I don’t know how many would share my perspective, but theology almost seems like child’s play compared to philosophy. It may be that I am just more wired for the former, and yet, one can quickly get over their head in theology and feel like they are in the outside looking in. This book focuses on philosophy and only touches on theology, but the two are far from strangers. The authors introduce individuals and thought that seek to answer vital questions and have implications for both disciplines: How can philosophy be scientific? What is human being? What about language and meaning? What about postmodernity?

Though some voices may seem nonsensical, it’s helpful to remember that each, in their own way, is trying to making sense of the world we inhabit. It’s important that Christians understand different worldviews if we hope to engage them meaningfully.

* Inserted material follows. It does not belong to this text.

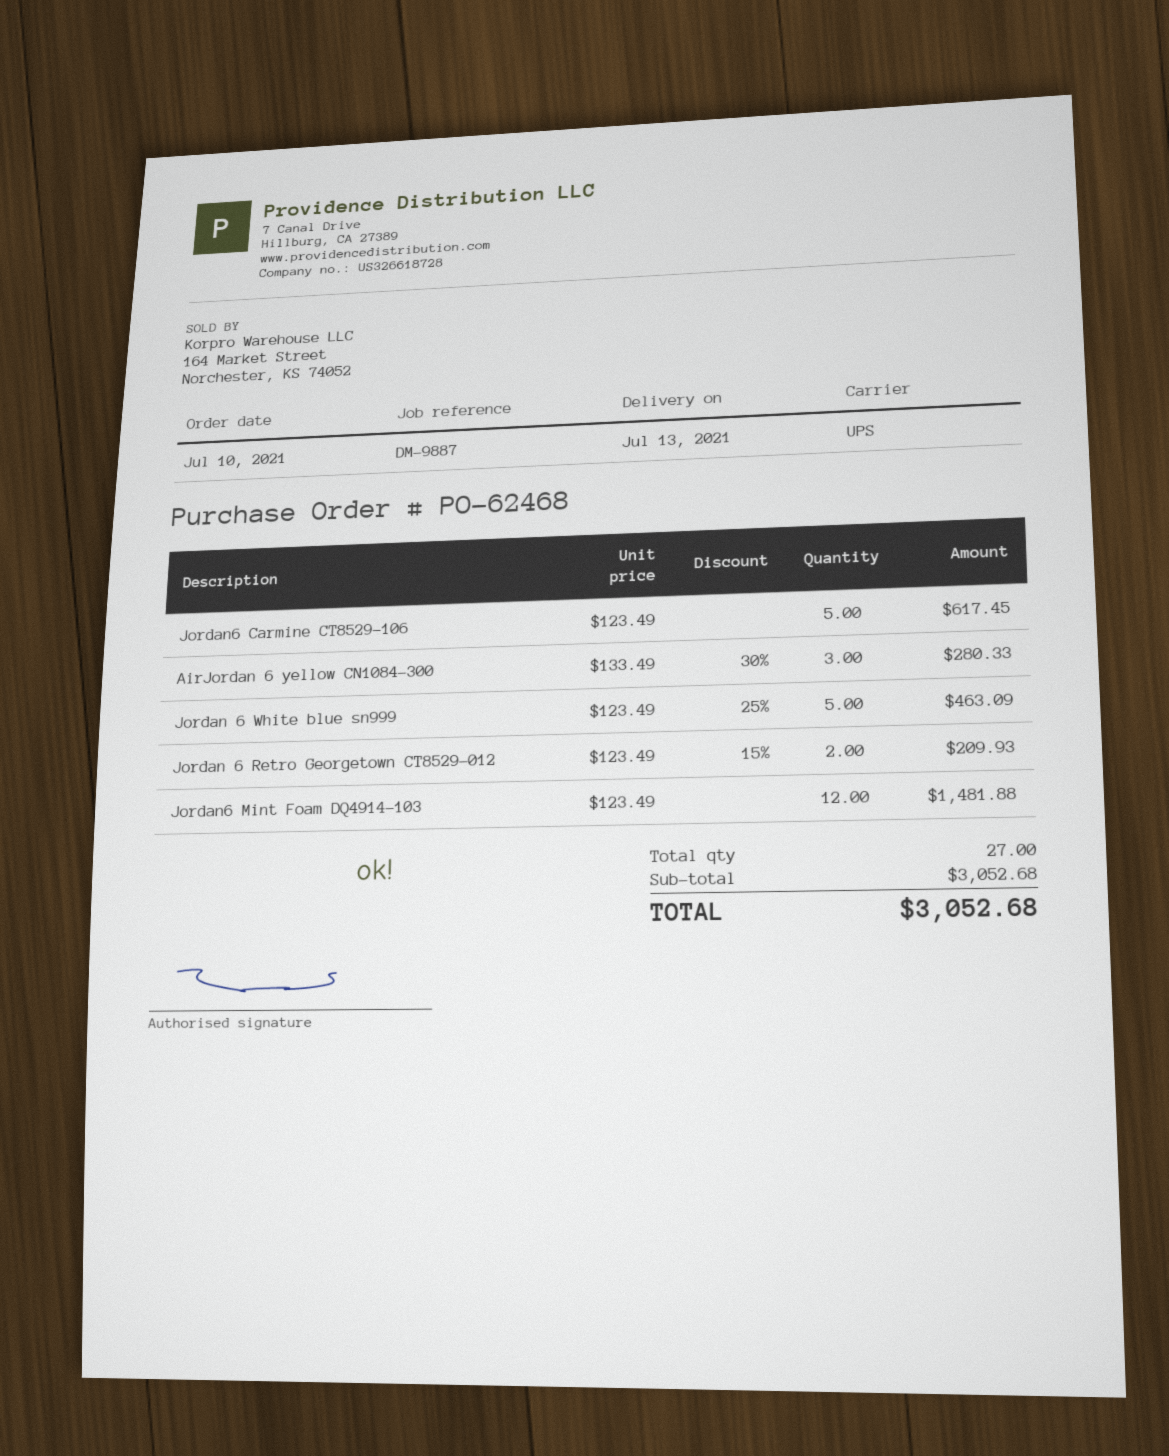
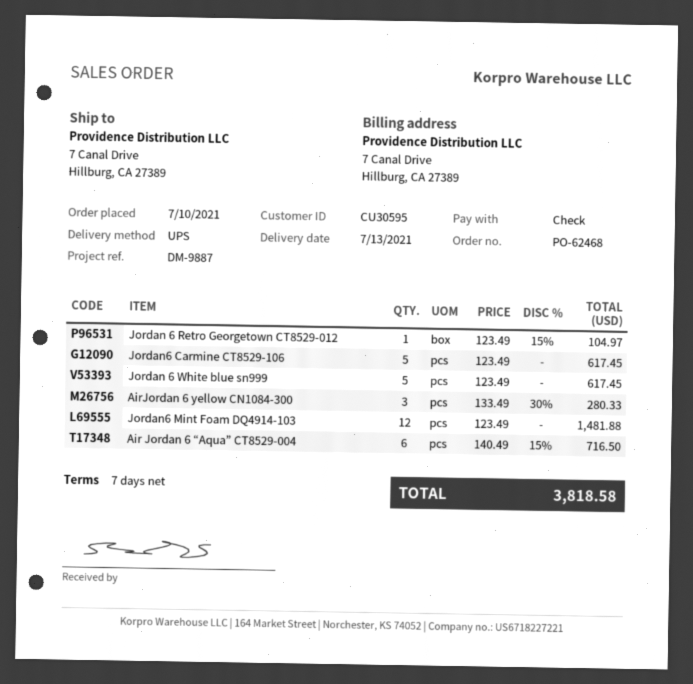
Jordan 6 White blue sn999: 5 x 123.49 - 25% = 463.09 -> 5 x 123.49 = 617.45
Jordan 6 Retro Georgetown CT8529-012: 2 x 123.49 - 15% = 209.93 -> 1 x 123.49 - 15% = 104.97
Air Jordan 6 “Aqua” CT8529-004: none -> 6 x 140.49 - 15% = 716.50
total: 3052.68 -> 3818.58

If like me you have an interest in books and search for them in places like thrift stores and garage sales, you will most likely come across books by Karl Barth, Emil Brunner, Rudolf Bultmann, Reinhold Niebuhr and Paul Tillich, and wonder who are these people? The thought of these influential figures is explored in detail in a chapter that delves more deeply into theology. The authors use the term “dialectical theology” to represent their movement, which registered “its discontent with theological systems that attempt to reduce Christianity to a series of timeless, logical truths about God.” Whatever one’s views of these men and their thought, this provides an account of their influence.

Is there such a thing as Christian philosophy? This argument is found in another chapter, which goes into Thomism, the thought derived from Thomas Aquinas.

Perhaps a little of the everyday applicability of philosophy can be seen in the authors’ summary of one philosopher’s thought on play and art: “When we are caught up in a great play, a musical performance or a moving film, we encounter the play of the artist in making a ‘world’ for us to experience; this is the manner in which art discloses the truth to us. In the play between the world created by art and our world, we see our life in a new way. The meaning of art, and so the truth that it mediates, come out of the dynamic play between art and spectator/audience.” Philosophy then can be a friend of theology when it helps, either directly or indirectly, to clarify meaning, mediate truth and enable us to see ourselves in new and better ways.

Even though I may get a little lost in the world of philosophical thought, anyone with an interest in this discipline will be well-served by this volume, and the series, if this volume is any indication.